(User interface change data)
-------
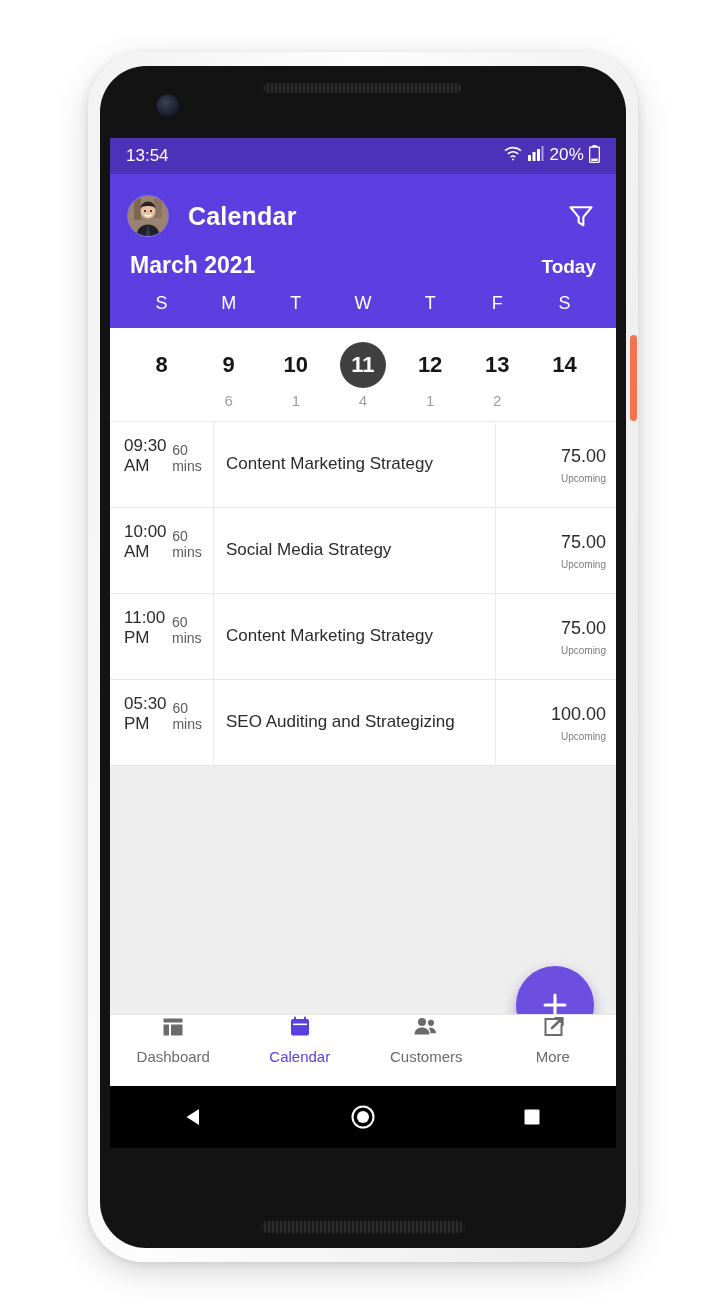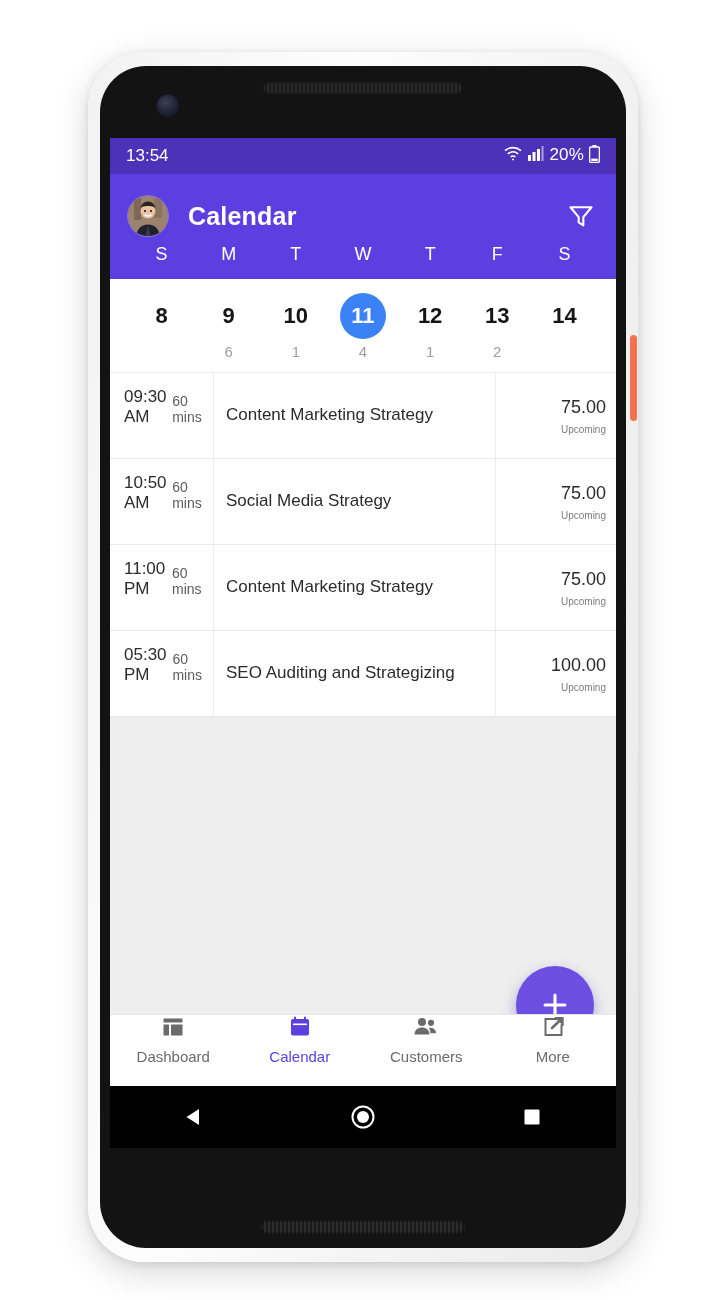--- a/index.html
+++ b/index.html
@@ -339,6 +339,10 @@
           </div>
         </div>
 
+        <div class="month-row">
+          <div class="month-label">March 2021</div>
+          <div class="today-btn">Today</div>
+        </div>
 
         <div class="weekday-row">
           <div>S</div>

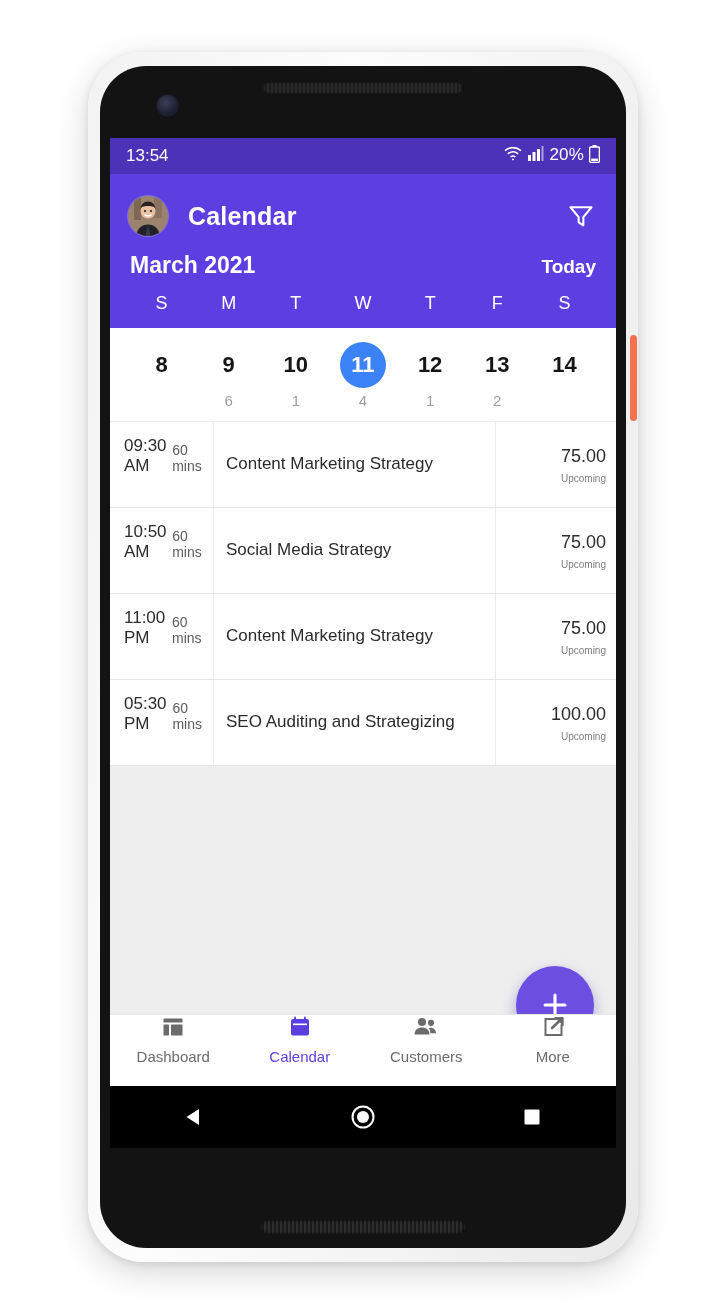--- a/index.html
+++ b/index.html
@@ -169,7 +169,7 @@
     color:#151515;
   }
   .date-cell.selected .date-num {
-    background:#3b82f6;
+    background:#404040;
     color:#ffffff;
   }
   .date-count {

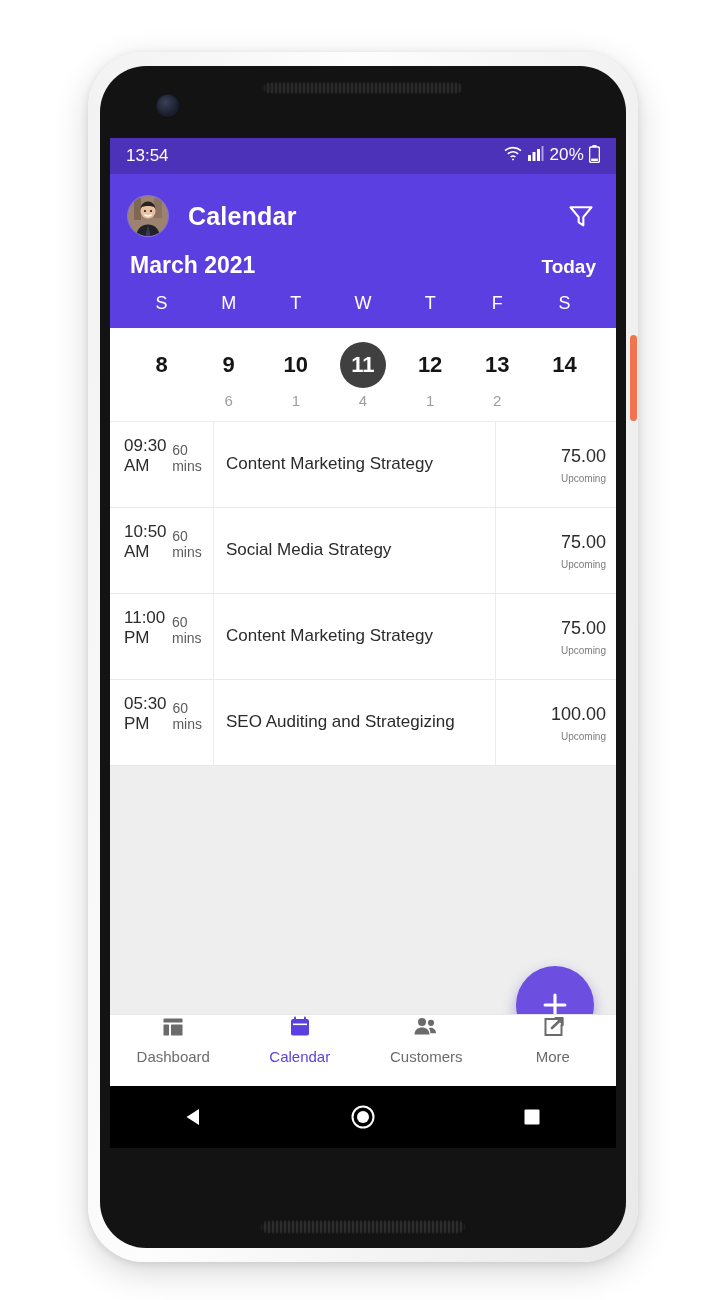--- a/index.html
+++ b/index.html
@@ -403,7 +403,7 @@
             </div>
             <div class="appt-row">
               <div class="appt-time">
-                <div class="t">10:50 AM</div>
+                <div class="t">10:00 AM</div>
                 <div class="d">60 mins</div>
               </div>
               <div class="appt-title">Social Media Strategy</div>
-------
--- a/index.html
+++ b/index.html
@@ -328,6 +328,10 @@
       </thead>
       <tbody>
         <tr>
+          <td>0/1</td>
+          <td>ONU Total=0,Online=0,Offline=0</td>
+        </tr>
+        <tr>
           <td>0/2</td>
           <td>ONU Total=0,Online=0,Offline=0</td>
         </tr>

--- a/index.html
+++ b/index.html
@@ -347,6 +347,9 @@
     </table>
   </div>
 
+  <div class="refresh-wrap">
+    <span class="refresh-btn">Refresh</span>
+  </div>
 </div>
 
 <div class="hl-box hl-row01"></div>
-------
Using the entries, return every line where the word "date" can be found.

   .date-cell.selected .date-num {
   .date-count {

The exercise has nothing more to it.